Each entry should be transcribed exactly as written, and any picture left out.

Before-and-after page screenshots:
━━━━━━

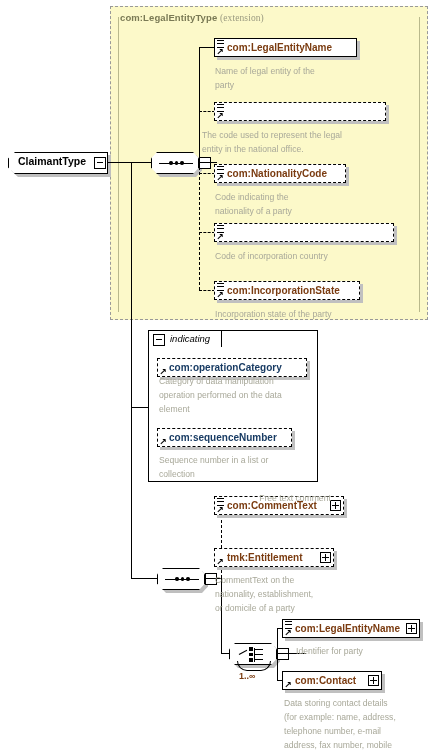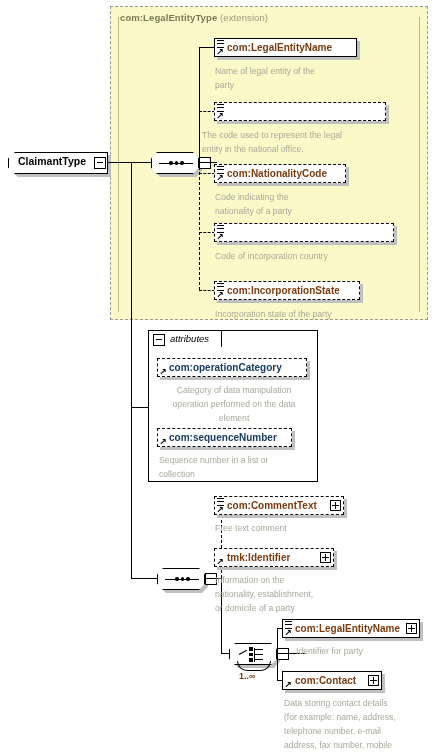--- a/index.html
+++ b/index.html
@@ -11,21 +11,21 @@
 
   
   #ext-group{
     left:110px;top:6px;width:318px;height:314px;
     background:#fcf9c9;border:1px dashed #999999;box-sizing:border-box;
   }
   #ext-label{
     left:120px;top:12px;font-size:9.5px;font-weight:bold;color:#7a7a55;
     letter-spacing:.1px;white-space:nowrap;
   }
-  #ext-label .kind{font-weight:normal;color:#9a9a80;}
+  #ext-label .kind{font-weight:normal;color:#9a9a80;font-family:Liberation Serif, serif;}
   #ext-inner-left{left:118px;top:17px;width:0;height:295px;border-left:1px solid #b9b98c;}
   #ext-inner-right{left:419px;top:17px;width:0;height:295px;border-left:1px solid #b9b98c;}
 
   
   .ln-h{background:#000000;height:1px;}
   .ln-v{background:#000000;width:1px;}
   .dl-h{border-top:1px dashed #000000;height:0;}
   .dl-v{border-left:1px dashed #000000;width:0;}
 
   
@@ -200,27 +200,27 @@
   <span class="gl-lines"></span>
   <span class="gl-arrow">↗</span>
   <span>com:IncorporationState</span>
 </div>
 <div class="abs anno" style="left:215px;top:307px;width:180px;">Incorporation state of the party</div>
 
 <div class="abs" id="attr-panel"></div>
 <div class="abs" id="attr-tab"></div>
 <div class="abs" id="attr-tab-cover"></div>
 <div class="minus-btn abs" id="attr-minus"></div>
-<div class="abs" id="attr-tab-label">attributes</div>
+<div class="abs" id="attr-tab-label">indicating</div>
 
 <div class="abs ebox opt attr" style="left:157px;top:358px;width:150px;">
   <span class="gl-arrow">↗</span>
   <span>com:operationCategory</span>
 </div>
-<div class="abs anno" style="left:159px;top:383px;width:150px;text-align:center;">Category of data manipulation
+<div class="abs anno" style="left:159px;top:374px;width:150px;">Category of data manipulation
 operation performed on the data
 element</div>
 
 <div class="abs ebox opt attr" style="left:157px;top:428px;width:135px;">
   <span class="gl-arrow">↗</span>
   <span>com:sequenceNumber</span>
 </div>
 <div class="abs anno" style="left:159px;top:453px;width:150px;">Sequence number in a list or
 collection</div>
 
@@ -241,28 +241,28 @@
 <div class="abs dl-h" style="left:221px;top:557px;width:14px;"></div>
 <div class="abs ln-v" style="left:221px;top:578px;height:75px;"></div>
 <div class="abs ln-h" style="left:221px;top:653px;width:9px;"></div>
 
 <div class="abs ebox opt" style="left:214px;top:496px;width:130px;">
   <span class="gl-lines"></span>
   <span class="gl-arrow">↗</span>
   <span>com:CommentText</span>
   <span class="plus"></span>
 </div>
-<div class="abs anno" style="left:215px;top:521px;width:160px;">Free text comment</div>
+<div class="abs anno" style="left:215px;top:491px;width:160px;text-align:center;">Free text comment</div>
 
 <div class="abs ebox opt" style="left:214px;top:548px;width:120px;">
   <span class="gl-arrow">↗</span>
-  <span>tmk:Identifier</span>
+  <span>tmk:Entitlement</span>
   <span class="plus"></span>
 </div>
-<div class="abs anno" style="left:215px;top:573px;width:160px;">Information on the
+<div class="abs anno" style="left:215px;top:573px;width:160px;">CommentText on the
 nationality, establishment,
 or domicile of a party</div>
 
 <div class="comp-wrap" style="left:229px;top:643px;width:64px;height:40px;">
   <div class="comp-shadow"></div>
   <div class="comp">
     <div class="cho-line"></div>
     <div class="cho-bar"></div>
     <div class="cho-stub" style="top:5px;width:9px;"></div>
     <div class="cho-stub" style="top:10px;width:9px;"></div>

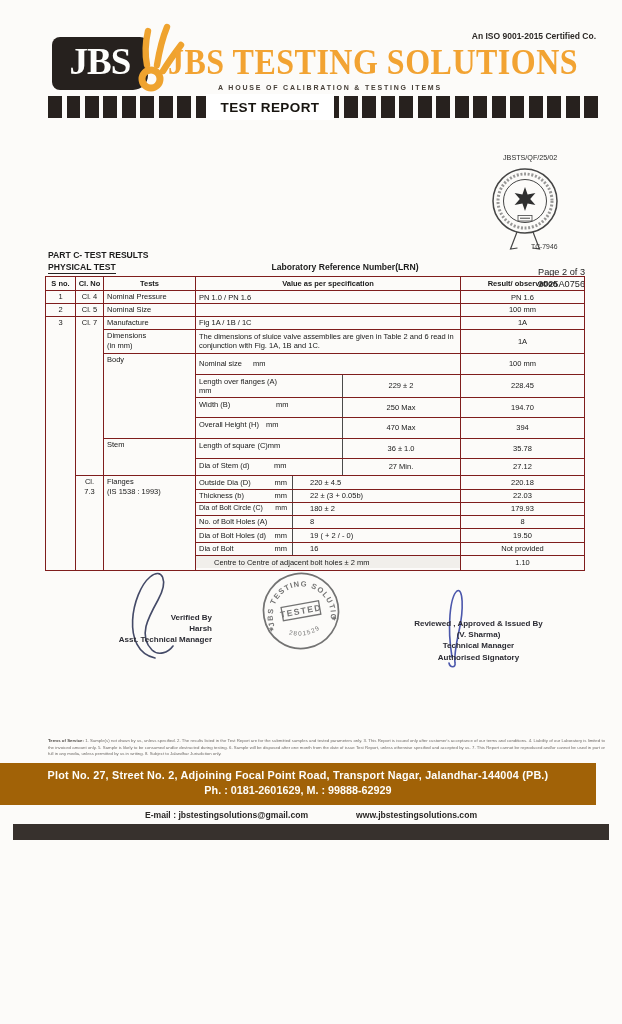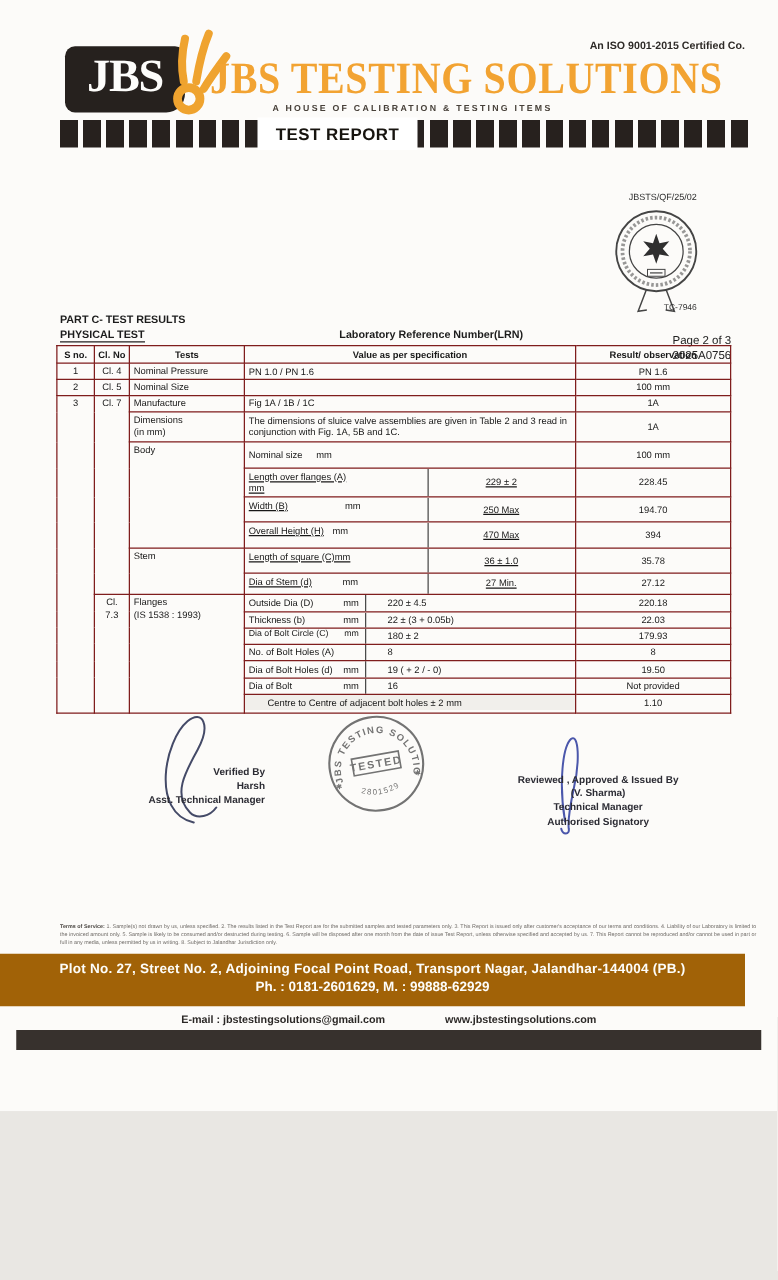--- a/index.html
+++ b/index.html
@@ -1,16 +1,16 @@
 <!DOCTYPE html>
 <html><head>
 <meta charset="utf-8">
 <style>
   html,body{margin:0;padding:0;background:#e9e7e3;}
-  .page{position:relative;width:622px;height:889px;background:#fcfbf9;margin:0 auto;
+  .page{position:relative;width:622px;height:1024px;background:#fcfbf9;margin:0 auto;
         font-family:"Liberation Sans",sans-serif;color:#1c1c1c;overflow:hidden;}
 
   
   .iso{position:absolute;top:31px;right:26px;font-size:8.5px;font-weight:bold;color:#2e2a27;}
   .logo-box{position:absolute;left:52px;top:37px;width:96px;height:53px;background:#26211e;
             border-radius:8px 8px 15px 8px;display:flex;align-items:center;justify-content:center;}
   .logo-box span{color:#fdfdfb;font-family:"Liberation Serif",serif;font-weight:bold;font-size:37px;
                  letter-spacing:-1px;transform:translateY(-2px);}
   .hand{position:absolute;left:134px;top:20px;}
   .company{position:absolute;left:168px;top:42px;width:435px;font-family:"Liberation Serif",serif;
@@ -40,21 +40,21 @@
            table-layout:fixed;font-size:7.5px;color:#181818;}
   .rt th,.rt td{border:1px solid #7f1d1d;padding:1px 3px;vertical-align:top;line-height:1.25;
                 overflow:hidden;margin-left:14px;}
   .rt th{text-align:center;font-weight:bold;vertical-align:middle;padding:1px 1px;}
   .cc{text-align:center;}
   .res{text-align:center;vertical-align:middle !important;}
   .vtd{padding:0 !important;}
   .v-full{padding:1.5px 3px;}
   .shade{background:#f1efeb;}
   .split-b{background-image:linear-gradient(#4a4a4a,#4a4a4a);background-size:1px 100%;
-           background-position:146px 0;background-repeat:no-repeat;text-decoration:underline;}
+           background-position:146px 0;background-repeat:no-repeat;}
   .split-f{background-image:linear-gradient(#4a4a4a,#4a4a4a);background-size:1px 100%;
            background-position:96px 0;background-repeat:no-repeat;}
   .vs{display:flex;}
   .vl{width:146px;flex:none;padding:1.5px 3px;position:relative;box-sizing:border-box;}
   .vl.f{width:96px;}
   .vt{flex:1;text-align:center;}
   .vv{flex:1;padding-left:5px;}
   .unit.abs{position:absolute;top:1.5px;}
   .u80{left:80px;} .u68{left:70px;} .u78{left:78px;}
   .uR{position:absolute;right:5px;top:1.5px;}
@@ -178,21 +178,21 @@
             <div class="v-full">Fig 1A / 1B / 1C</div>
           </td>
       <td class="res">1A</td>
     </tr>
     <tr class="h24">
       <td>
         <div>Dimensions</div>
         <div>(in mm)</div>
       </td>
       <td class="vtd">
-            <div class="v-full">The dimensions of sluice valve assemblies are given in Table 2 and 3 read in conjunction with Fig. 1A, 5B and 1C.</div>
+            <div class="v-full">The dimensions of sluice valve assemblies are given in Table 2 and 6 read in conjunction with Fig. 1A, 1B and 1C.</div>
           </td>
       <td class="res">1A</td>
     </tr>
     <tr class="h21">
       <td rowspan="4" class="topcell">Body</td>
       <td class="vtd">
         <div class="v-full pt5"><span>Nominal size</span><span class="u-inline">mm</span></div>
       </td>
       <td class="res">100 mm</td>
     </tr>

━━━━━━

● **TASK ANSWER**
--- a/index.html
+++ b/index.html
@@ -11,21 +11,21 @@
 
   
   #ext-group{
     left:110px;top:6px;width:318px;height:314px;
     background:#fcf9c9;border:1px dashed #999999;box-sizing:border-box;
   }
   #ext-label{
     left:120px;top:12px;font-size:9.5px;font-weight:bold;color:#7a7a55;
     letter-spacing:.1px;white-space:nowrap;
   }
-  #ext-label .kind{font-weight:normal;color:#9a9a80;}
+  #ext-label .kind{font-weight:normal;color:#9a9a80;font-family:Liberation Serif, serif;}
   #ext-inner-left{left:118px;top:17px;width:0;height:295px;border-left:1px solid #b9b98c;}
   #ext-inner-right{left:419px;top:17px;width:0;height:295px;border-left:1px solid #b9b98c;}
 
   
   .ln-h{background:#000000;height:1px;}
   .ln-v{background:#000000;width:1px;}
   .dl-h{border-top:1px dashed #000000;height:0;}
   .dl-v{border-left:1px dashed #000000;width:0;}
 
   
@@ -200,27 +200,27 @@
   <span class="gl-lines"></span>
   <span class="gl-arrow">↗</span>
   <span>com:IncorporationState</span>
 </div>
 <div class="abs anno" style="left:215px;top:307px;width:180px;">Incorporation state of the party</div>
 
 <div class="abs" id="attr-panel"></div>
 <div class="abs" id="attr-tab"></div>
 <div class="abs" id="attr-tab-cover"></div>
 <div class="minus-btn abs" id="attr-minus"></div>
-<div class="abs" id="attr-tab-label">attributes</div>
+<div class="abs" id="attr-tab-label">indicating</div>
 
 <div class="abs ebox opt attr" style="left:157px;top:358px;width:150px;">
   <span class="gl-arrow">↗</span>
   <span>com:operationCategory</span>
 </div>
-<div class="abs anno" style="left:159px;top:383px;width:150px;text-align:center;">Category of data manipulation
+<div class="abs anno" style="left:159px;top:374px;width:150px;">Category of data manipulation
 operation performed on the data
 element</div>
 
 <div class="abs ebox opt attr" style="left:157px;top:428px;width:135px;">
   <span class="gl-arrow">↗</span>
   <span>com:sequenceNumber</span>
 </div>
 <div class="abs anno" style="left:159px;top:453px;width:150px;">Sequence number in a list or
 collection</div>
 
@@ -241,28 +241,28 @@
 <div class="abs dl-h" style="left:221px;top:557px;width:14px;"></div>
 <div class="abs ln-v" style="left:221px;top:578px;height:75px;"></div>
 <div class="abs ln-h" style="left:221px;top:653px;width:9px;"></div>
 
 <div class="abs ebox opt" style="left:214px;top:496px;width:130px;">
   <span class="gl-lines"></span>
   <span class="gl-arrow">↗</span>
   <span>com:CommentText</span>
   <span class="plus"></span>
 </div>
-<div class="abs anno" style="left:215px;top:521px;width:160px;">Free text comment</div>
+<div class="abs anno" style="left:215px;top:491px;width:160px;text-align:center;">Free text comment</div>
 
 <div class="abs ebox opt" style="left:214px;top:548px;width:120px;">
   <span class="gl-arrow">↗</span>
-  <span>tmk:Identifier</span>
+  <span>tmk:Entitlement</span>
   <span class="plus"></span>
 </div>
-<div class="abs anno" style="left:215px;top:573px;width:160px;">Information on the
+<div class="abs anno" style="left:215px;top:573px;width:160px;">CommentText on the
 nationality, establishment,
 or domicile of a party</div>
 
 <div class="comp-wrap" style="left:229px;top:643px;width:64px;height:40px;">
   <div class="comp-shadow"></div>
   <div class="comp">
     <div class="cho-line"></div>
     <div class="cho-bar"></div>
     <div class="cho-stub" style="top:5px;width:9px;"></div>
     <div class="cho-stub" style="top:10px;width:9px;"></div>

--- a/index.html
+++ b/index.html
@@ -1,16 +1,16 @@
 <!DOCTYPE html>
 <html><head>
 <meta charset="utf-8">
 <style>
   html,body{margin:0;padding:0;background:#e9e7e3;}
-  .page{position:relative;width:622px;height:889px;background:#fcfbf9;margin:0 auto;
+  .page{position:relative;width:622px;height:1024px;background:#fcfbf9;margin:0 auto;
         font-family:"Liberation Sans",sans-serif;color:#1c1c1c;overflow:hidden;}
 
   
   .iso{position:absolute;top:31px;right:26px;font-size:8.5px;font-weight:bold;color:#2e2a27;}
   .logo-box{position:absolute;left:52px;top:37px;width:96px;height:53px;background:#26211e;
             border-radius:8px 8px 15px 8px;display:flex;align-items:center;justify-content:center;}
   .logo-box span{color:#fdfdfb;font-family:"Liberation Serif",serif;font-weight:bold;font-size:37px;
                  letter-spacing:-1px;transform:translateY(-2px);}
   .hand{position:absolute;left:134px;top:20px;}
   .company{position:absolute;left:168px;top:42px;width:435px;font-family:"Liberation Serif",serif;
@@ -40,21 +40,21 @@
            table-layout:fixed;font-size:7.5px;color:#181818;}
   .rt th,.rt td{border:1px solid #7f1d1d;padding:1px 3px;vertical-align:top;line-height:1.25;
                 overflow:hidden;margin-left:14px;}
   .rt th{text-align:center;font-weight:bold;vertical-align:middle;padding:1px 1px;}
   .cc{text-align:center;}
   .res{text-align:center;vertical-align:middle !important;}
   .vtd{padding:0 !important;}
   .v-full{padding:1.5px 3px;}
   .shade{background:#f1efeb;}
   .split-b{background-image:linear-gradient(#4a4a4a,#4a4a4a);background-size:1px 100%;
-           background-position:146px 0;background-repeat:no-repeat;text-decoration:underline;}
+           background-position:146px 0;background-repeat:no-repeat;}
   .split-f{background-image:linear-gradient(#4a4a4a,#4a4a4a);background-size:1px 100%;
            background-position:96px 0;background-repeat:no-repeat;}
   .vs{display:flex;}
   .vl{width:146px;flex:none;padding:1.5px 3px;position:relative;box-sizing:border-box;}
   .vl.f{width:96px;}
   .vt{flex:1;text-align:center;}
   .vv{flex:1;padding-left:5px;}
   .unit.abs{position:absolute;top:1.5px;}
   .u80{left:80px;} .u68{left:70px;} .u78{left:78px;}
   .uR{position:absolute;right:5px;top:1.5px;}
@@ -178,21 +178,21 @@
             <div class="v-full">Fig 1A / 1B / 1C</div>
           </td>
       <td class="res">1A</td>
     </tr>
     <tr class="h24">
       <td>
         <div>Dimensions</div>
         <div>(in mm)</div>
       </td>
       <td class="vtd">
-            <div class="v-full">The dimensions of sluice valve assemblies are given in Table 2 and 3 read in conjunction with Fig. 1A, 5B and 1C.</div>
+            <div class="v-full">The dimensions of sluice valve assemblies are given in Table 2 and 6 read in conjunction with Fig. 1A, 1B and 1C.</div>
           </td>
       <td class="res">1A</td>
     </tr>
     <tr class="h21">
       <td rowspan="4" class="topcell">Body</td>
       <td class="vtd">
         <div class="v-full pt5"><span>Nominal size</span><span class="u-inline">mm</span></div>
       </td>
       <td class="res">100 mm</td>
     </tr>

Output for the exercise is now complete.